* Action item
Please keep the images out and set down the data exactly as given.
··········
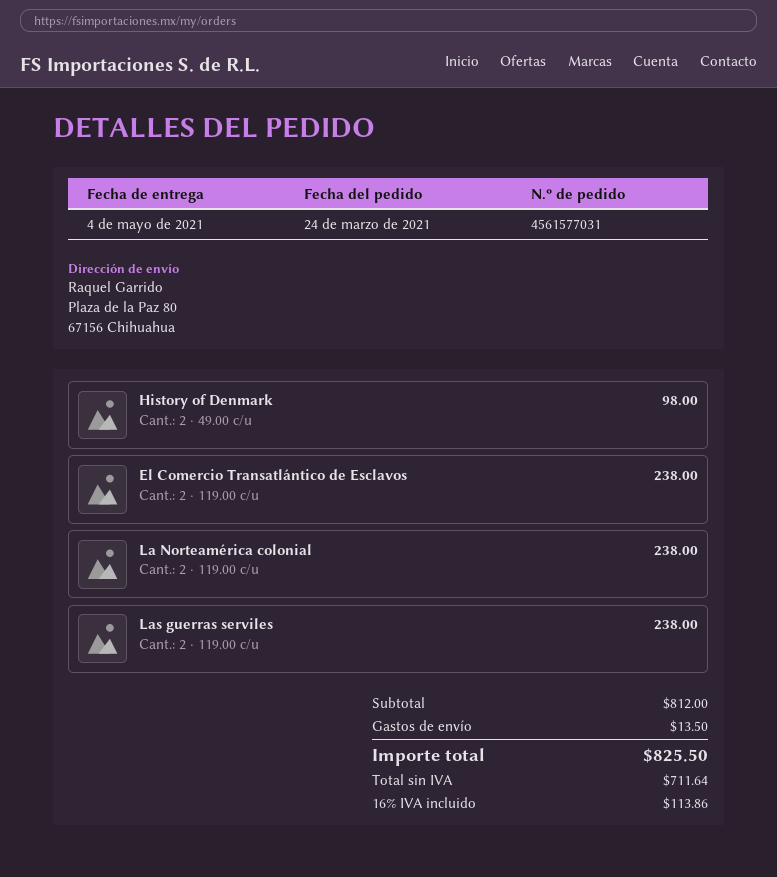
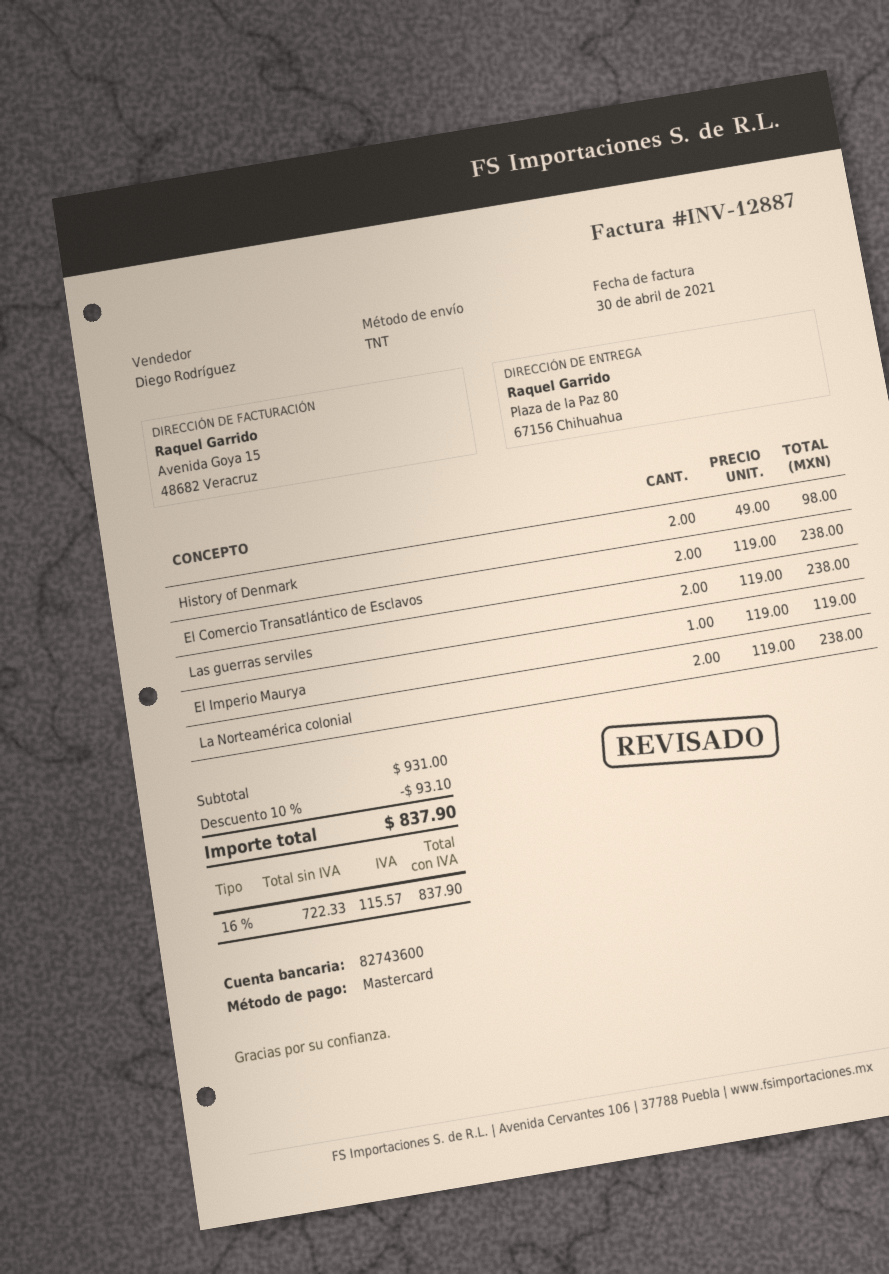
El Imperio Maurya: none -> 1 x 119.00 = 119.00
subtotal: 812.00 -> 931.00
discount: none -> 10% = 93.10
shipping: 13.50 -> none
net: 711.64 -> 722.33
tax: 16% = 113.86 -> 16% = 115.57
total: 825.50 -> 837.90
··········
* Result of this exercise
El Imperio Maurya: none -> 1 x 119.00 = 119.00
subtotal: 812.00 -> 931.00
discount: none -> 10% = 93.10
shipping: 13.50 -> none
net: 711.64 -> 722.33
tax: 16% = 113.86 -> 16% = 115.57
total: 825.50 -> 837.90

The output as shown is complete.